Segment Open

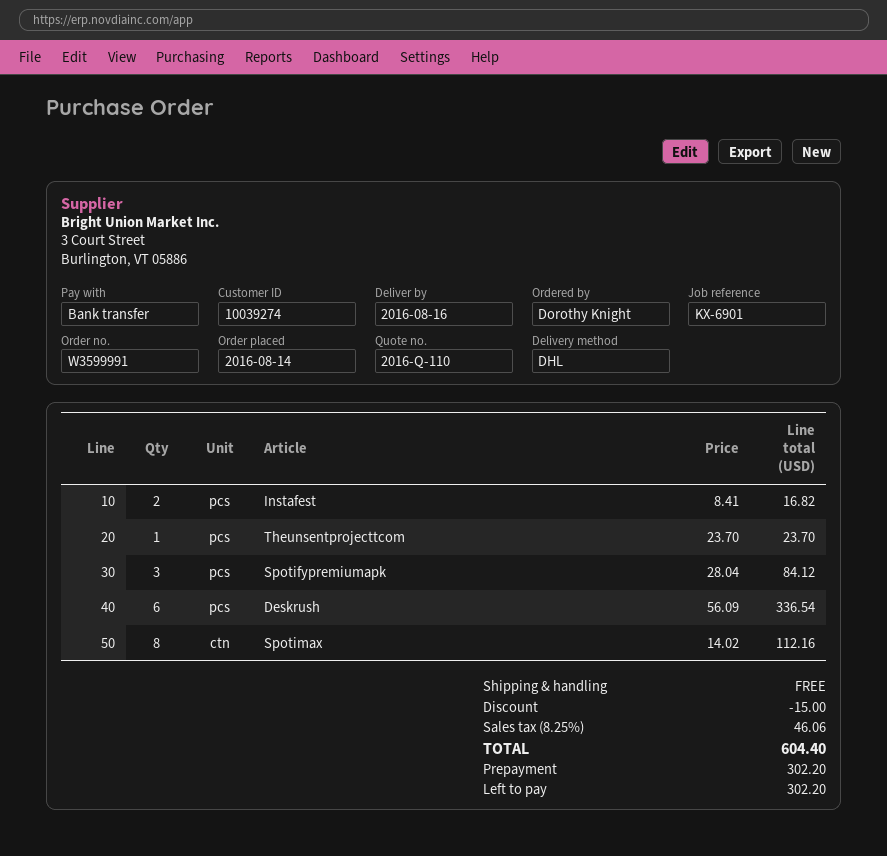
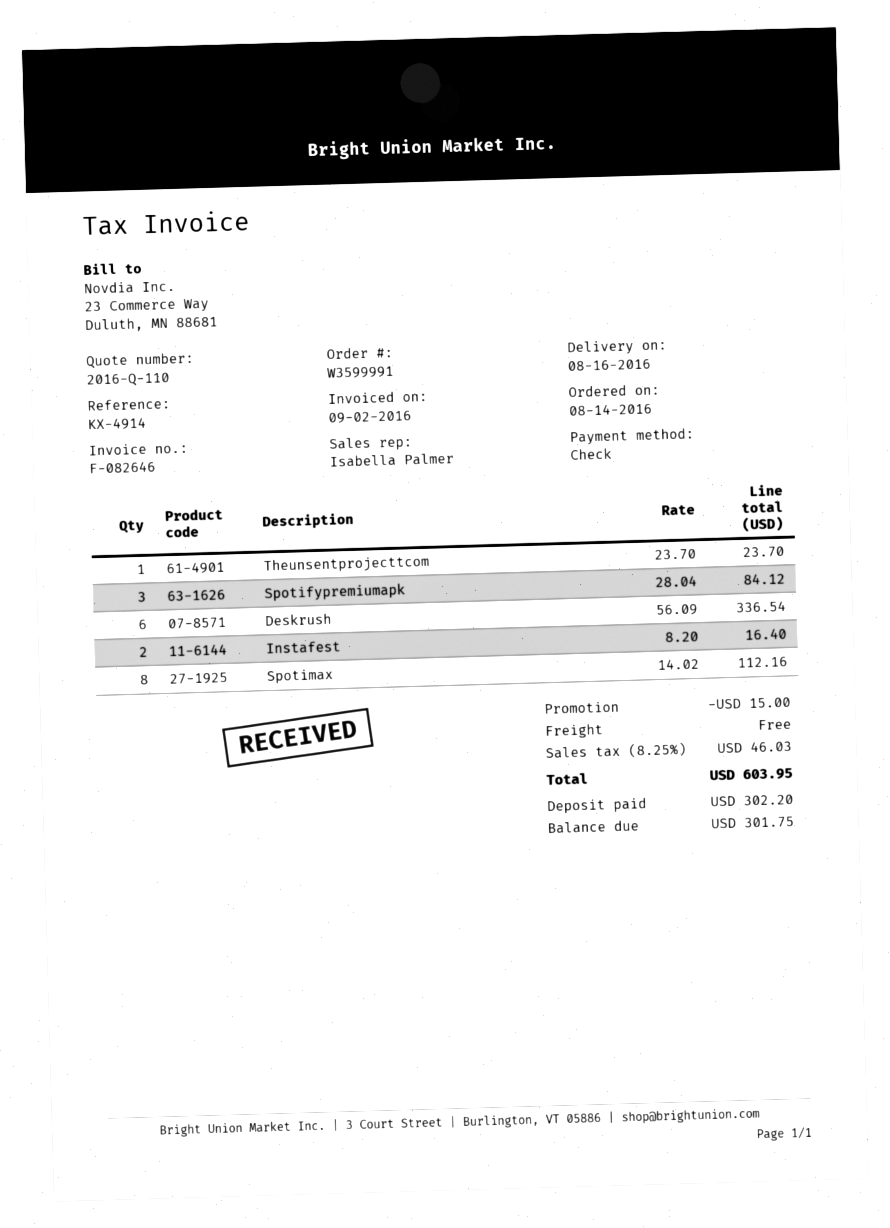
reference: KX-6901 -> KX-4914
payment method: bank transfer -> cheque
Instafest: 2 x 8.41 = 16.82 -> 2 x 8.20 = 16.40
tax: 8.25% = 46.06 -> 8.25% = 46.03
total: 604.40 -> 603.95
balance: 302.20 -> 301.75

Segment Closed

Everything in the data except the pictures needs to be written out exactly.

reference: KX-6901 -> KX-4914
payment method: bank transfer -> cheque
Instafest: 2 x 8.41 = 16.82 -> 2 x 8.20 = 16.40
tax: 8.25% = 46.06 -> 8.25% = 46.03
total: 604.40 -> 603.95
balance: 302.20 -> 301.75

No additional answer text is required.